Celeste Ng’s debut novel, Everything I Never Told You , is the story of a Chinese American family living in small town Ohio in the 1970s. When their daughter, Lydia, is found dead, the family’s secrets come bubbling to the surface. Lydia's parents' marriage is mixed-race, and Ng goes deep into the prejudices (some subtle, others brazen) that they face as a couple and as individuals — maybe you'll relate to some of them. Plus, if you grew up under parental pressure, you'll recognize yourself in this book. Ng takes a lens to the idea of the "perfect child" with good grades, lots of friends, scholarships and extracurriculars (think Battle Hymn of the Tiger Mother) as the truth about Lydia's life shows the intense scrutiny that some children face both at school and in the home.

Jenny Offfill

Like one of Elena Ferrante’s earlier novels, The Days of Abandonment , Jenny Offill’s Dept. of Speculation chronicles a young mother’s days, filled mostly with frustration, boredom, and the kind of revelations that can only come from the seriously sleep-deprived.
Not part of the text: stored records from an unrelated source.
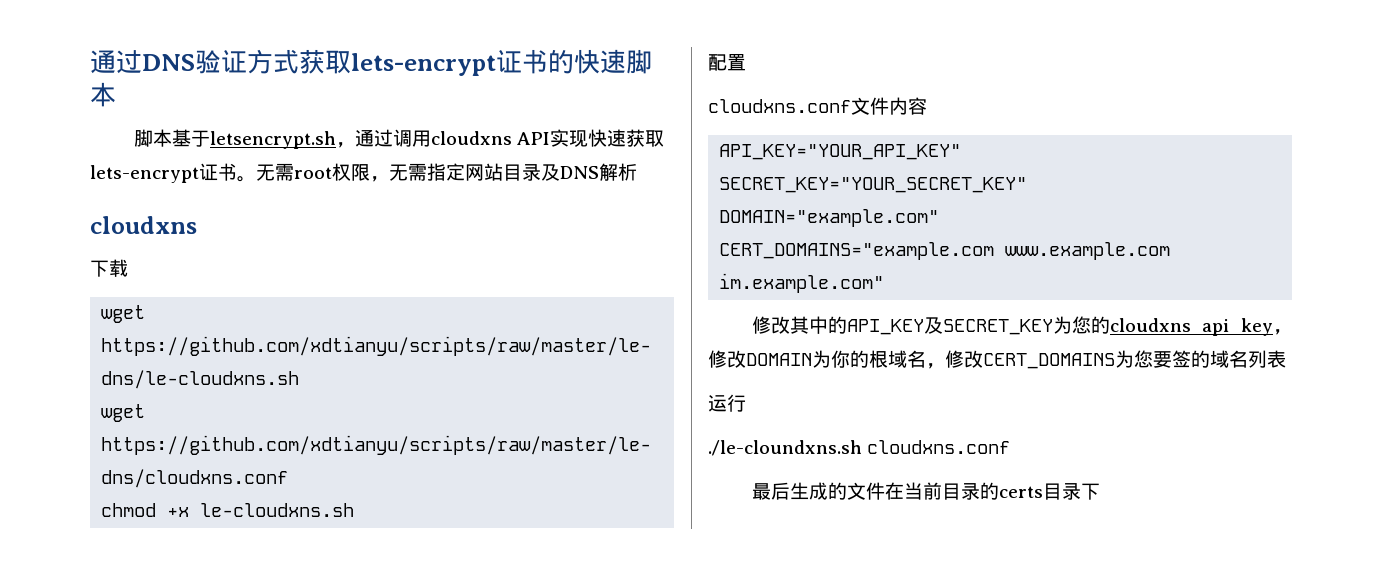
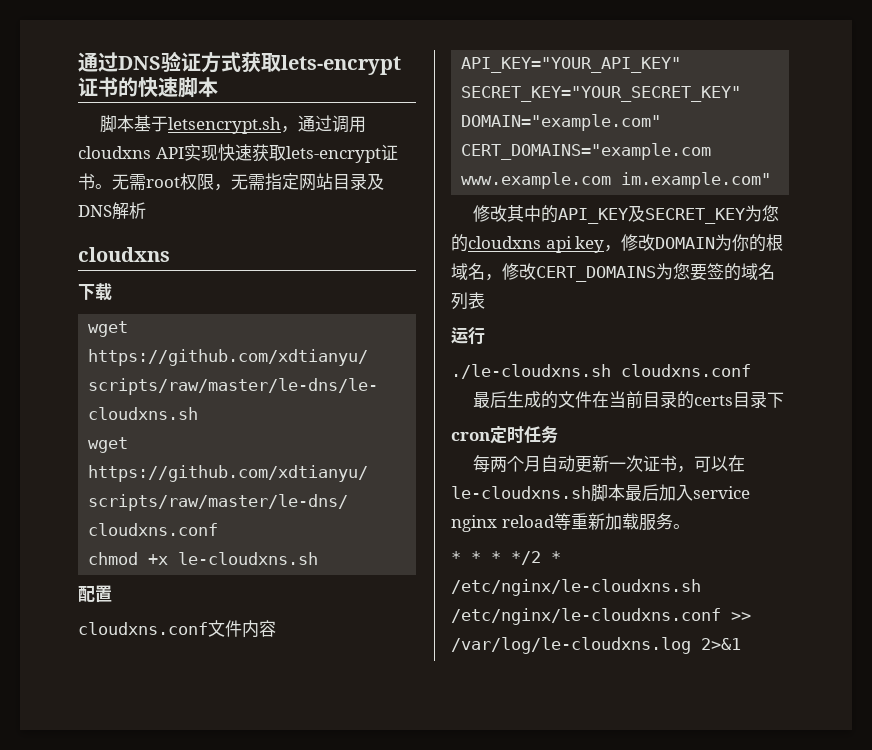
[708,440,862,456] ./le-cloundxns.sh -> [451,364,611,379] ./le-cloudxns.sh
(1100, 491) none -> [451,426,558,444] [473,455,746,473] [451,484,750,502] [451,513,690,532] [451,551,561,565] [451,579,701,596] [451,608,751,625] [451,637,741,654] // cron定时任务 // 每两个月自动更新一次证书，可以在le-cloudxns.sh脚本最后加入service nginx reload等重新加载服务。 // * * * */2 * /etc/nginx/le-cloudxns.sh /etc/nginx/le-cloudxns.conf >> /var/log/le-cloudxns.log 2>&1

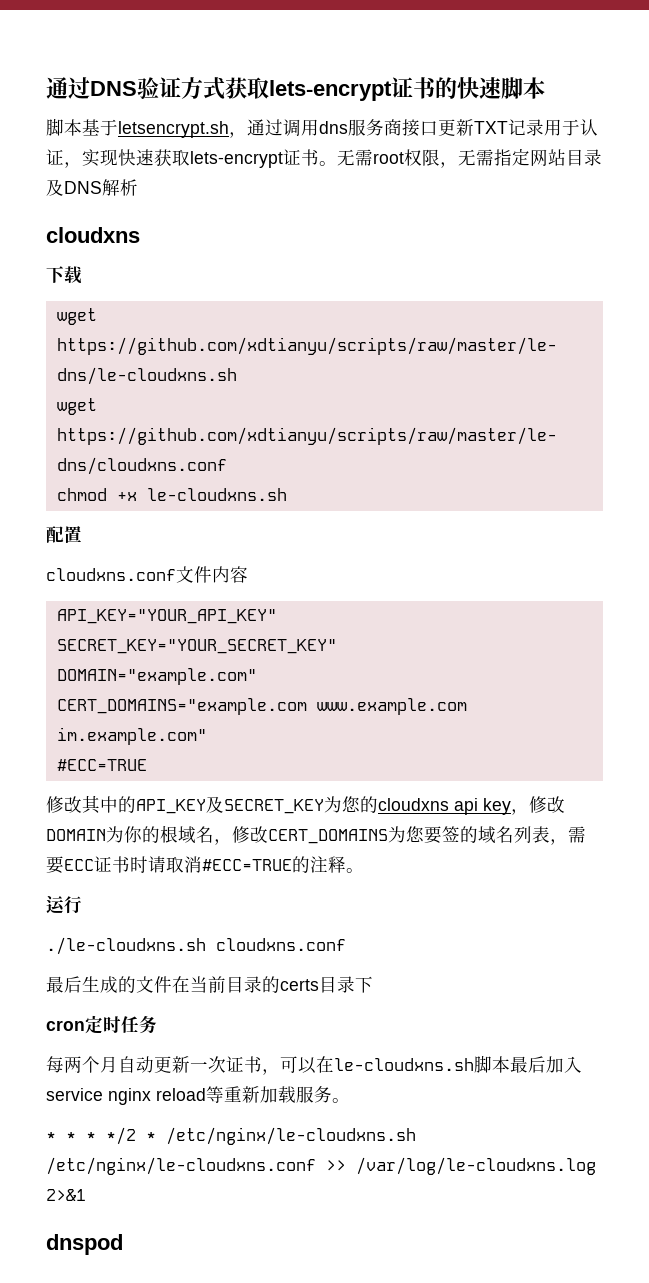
[78,146,184,159] cloudxns API -> [319,119,598,137] [46,149,82,168] dns服务商接口更新TXT记录用于认证，
(772, 180) none -> [56,759,147,771] // #ECC=TRUE
(485, 300) none -> [550,826,586,845] [46,856,364,874] ，需要ECC证书时请取消#ECC=TRUE的注释。
(741, 644) none -> [46,1234,123,1255] // dnspod

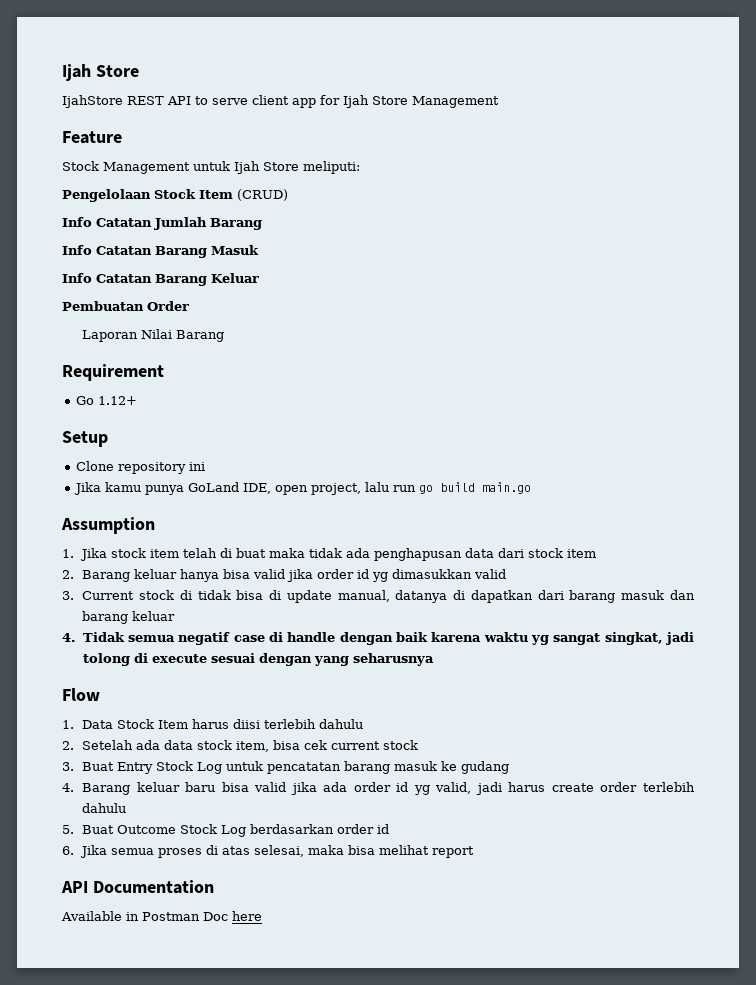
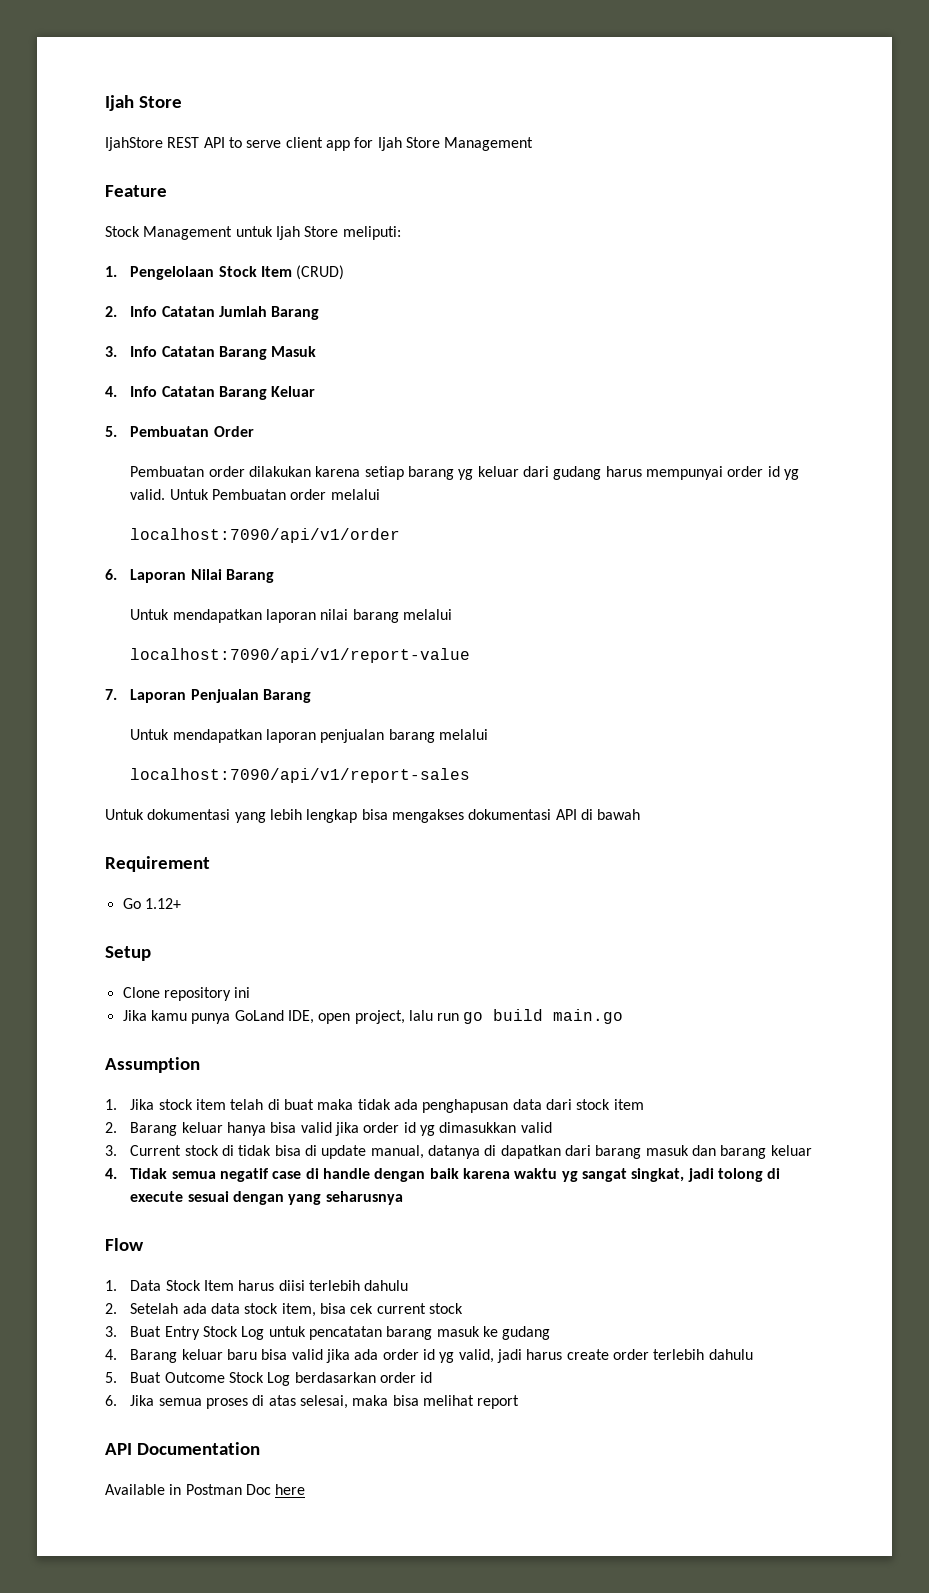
(360, 167) none -> [105,266,117,277] 1.
(288, 195) none -> [105,306,117,317] 2.
(262, 224) none -> [105,346,117,357] 3.
(259, 250) none -> [105,386,117,397] 4.
(259, 278) none -> [105,426,117,437] 5.
[82,329,225,342] Laporan Nilai Barang -> [130,466,799,480] [130,489,380,500] [130,528,401,543] [105,569,275,583] [130,609,453,623] [130,648,471,663] [105,689,312,703] [130,729,489,743] [130,768,471,783] [105,809,641,823] Pembuatan order dilakukan karena setiap barang yg keluar dari gudang harus mempunyai order id yg valid. Untuk Pembuatan order melalui // localhost:7090/api/v1/order // 6. Laporan Nilai Barang // Untuk mendapatkan laporan nilai barang melalui // localhost:7090/api/v1/report-value // 7. Laporan Penjualan Barang // Untuk mendapatkan laporan penjualan barang melalui // localhost:7090/api/v1/report-sales // Untuk dokumentasi yang lebih lengkap bisa mengakses dokumentasi API di bawah

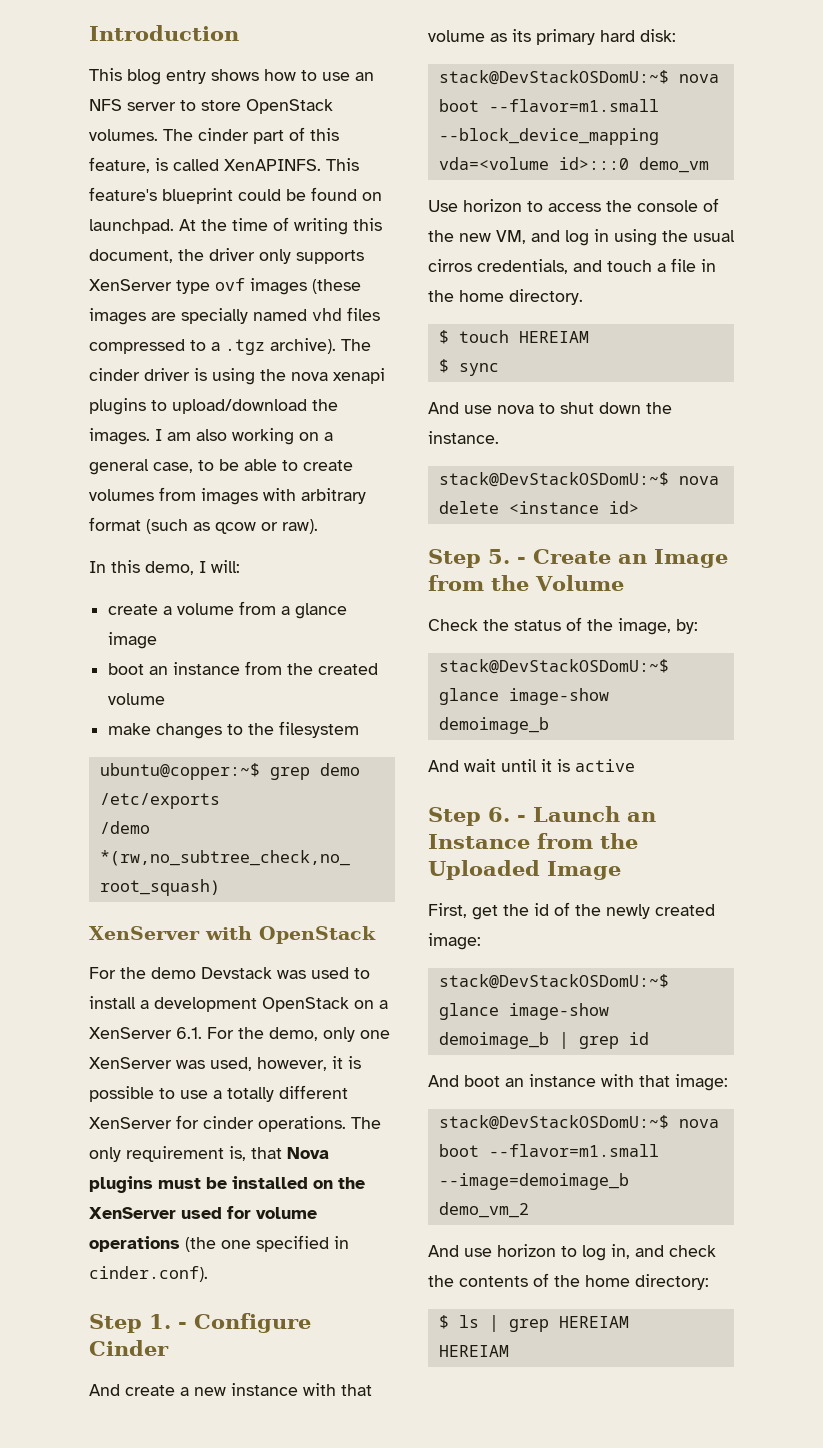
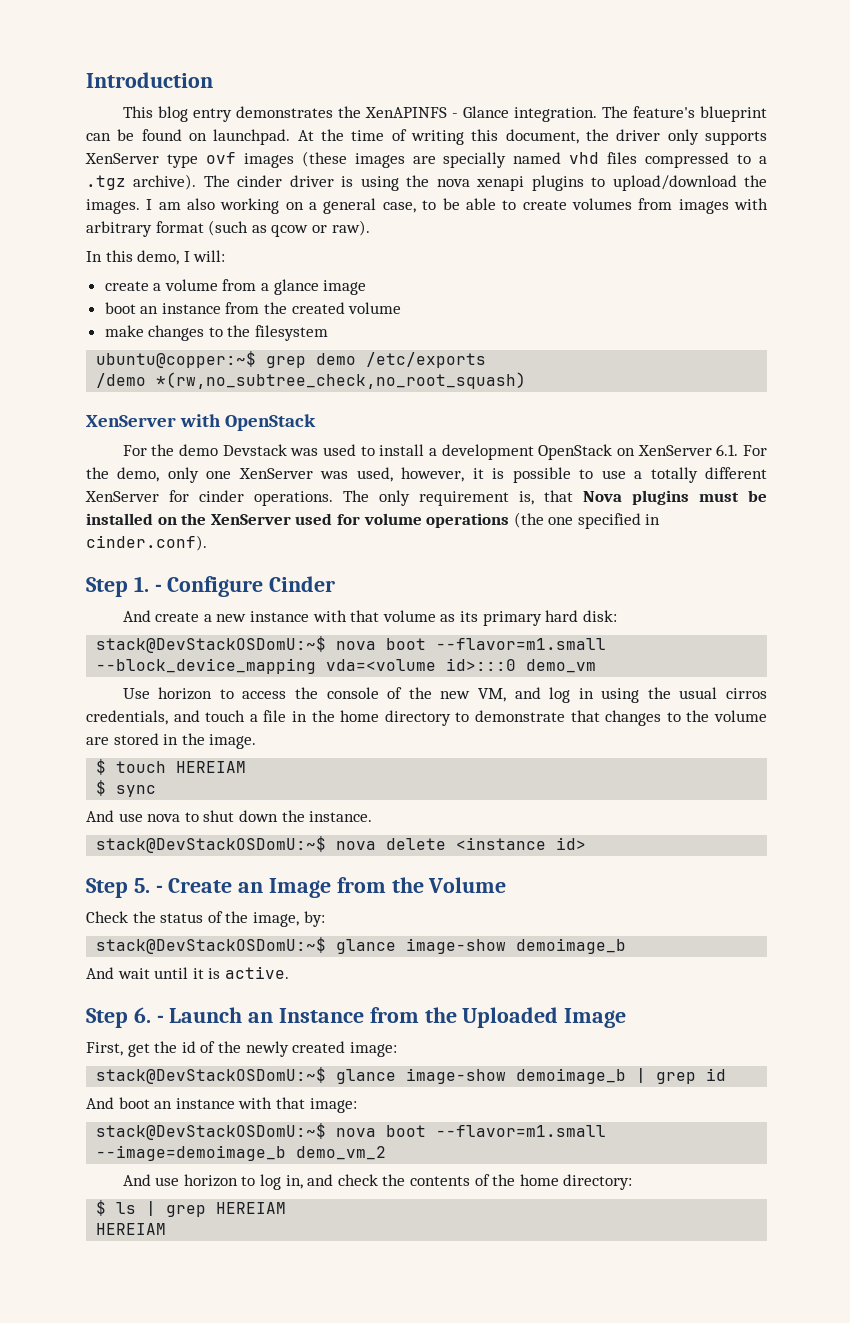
[211,69,374,81] [89,99,333,114] [89,127,339,144] [89,157,359,173] shows how to use an NFS server to store OpenStack volumes. The cinder part of this feature, is called XenAPINFS. This -> [235,106,628,122] demonstrates the XenAPINFS - Glance integration. The
[238,189,281,201] could -> [86,133,111,141] can
[379,1000,388,1009] a -> (636, 452) none
[509,289,583,305] directory. -> [384,710,768,726] [86,733,257,749] directory to demonstrate that changes to the volume are stored in the image.
[575,759,635,772] active -> [224,966,289,979] active.

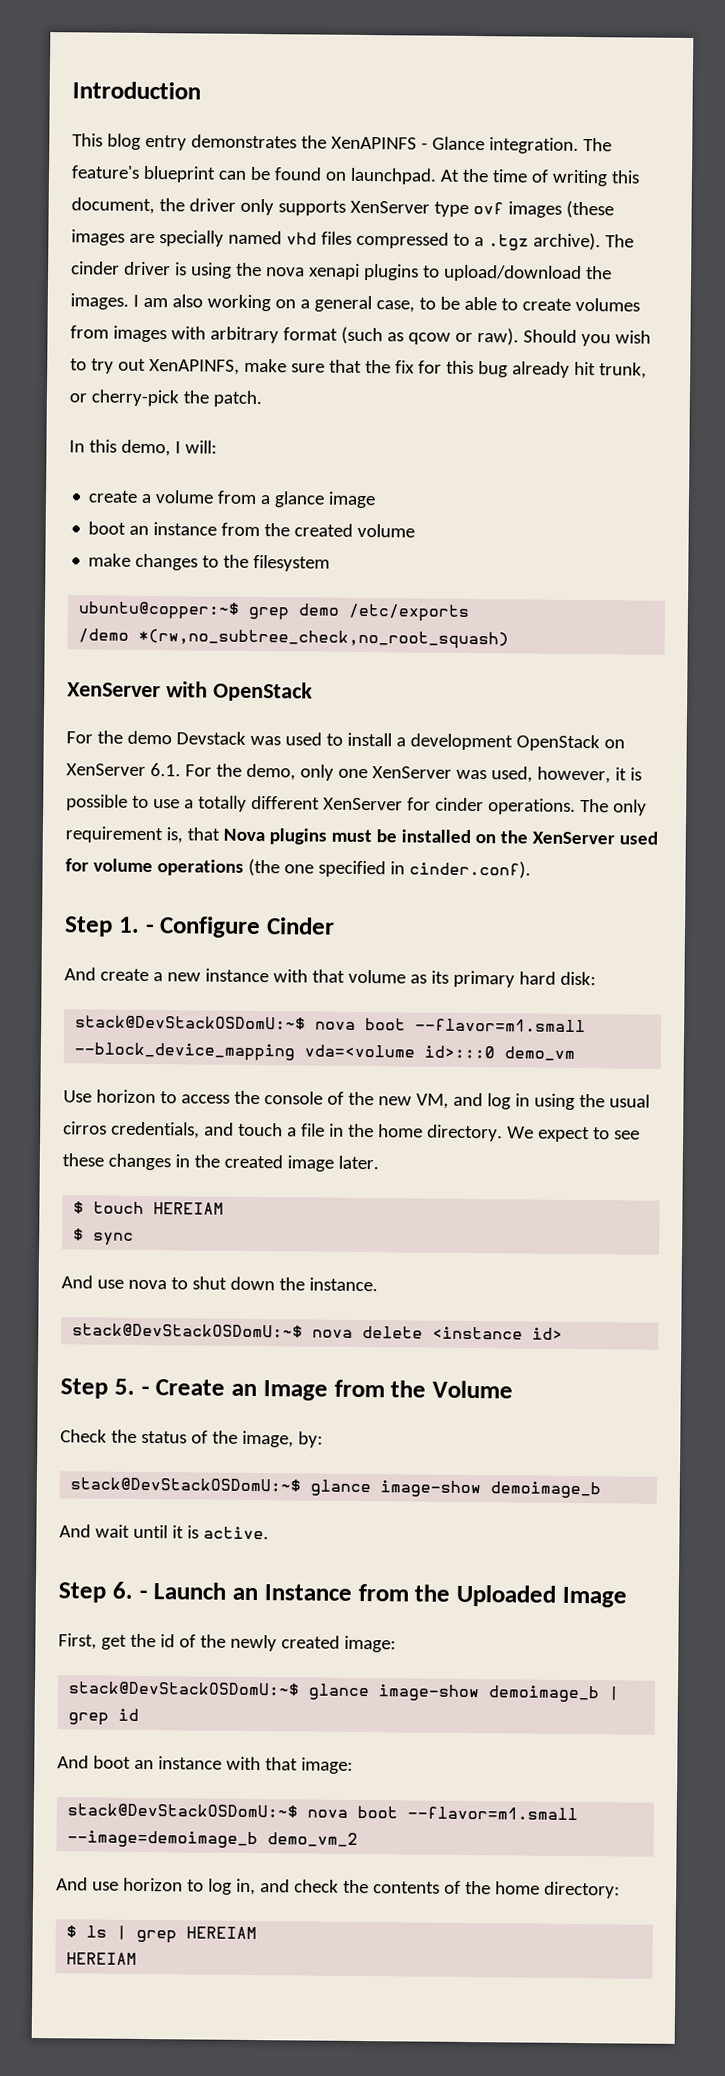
(370, 228) none -> [522,329,651,347] [70,358,647,379] [69,389,262,408] Should you wish to try out XenAPINFS, make sure that the fix for this bug already hit trunk, or cherry-pick the patch.
[384,710,768,726] [86,733,257,749] directory to demonstrate that changes to the volume are stored in the image. -> [426,1124,640,1143] [62,1153,379,1172] directory. We expect to see these changes in the created image later.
The book is composed in fragments, almost koan-like “speculations” about her life, that are both devastating and hilarious, often simultaneously. “Three things no one has ever said about me: You make it look so easy. You are very mysterious. You need to take yourself more seriously.” Jenny Offill's extreme honesty about her own struggle as a writer and a mother is totally real, and completely refreshing. The idea of "having it all" is certainly more complicated than it seems.

Sarah Manguso

In 2008, Sarah Manguso published the explosively good memoir The Two Kinds of Decay about a sudden and incredibly rare illness that befell her in college and continued to effect her for nearly all of her 20s. This year she published Ongoingness: The End of a Diary. The book is both a diary and a reflection on keeping a journal, a practice which Manguso has done for nearly 25 years. Like The Two Kinds of Decay, Manguso writes in short fragments. With this book, Manguso shows that what we choose to record should be more than just what's sharable to others on social media. Our diaries are records of who we were, and who we are. Maybe you should pick up that old habit again.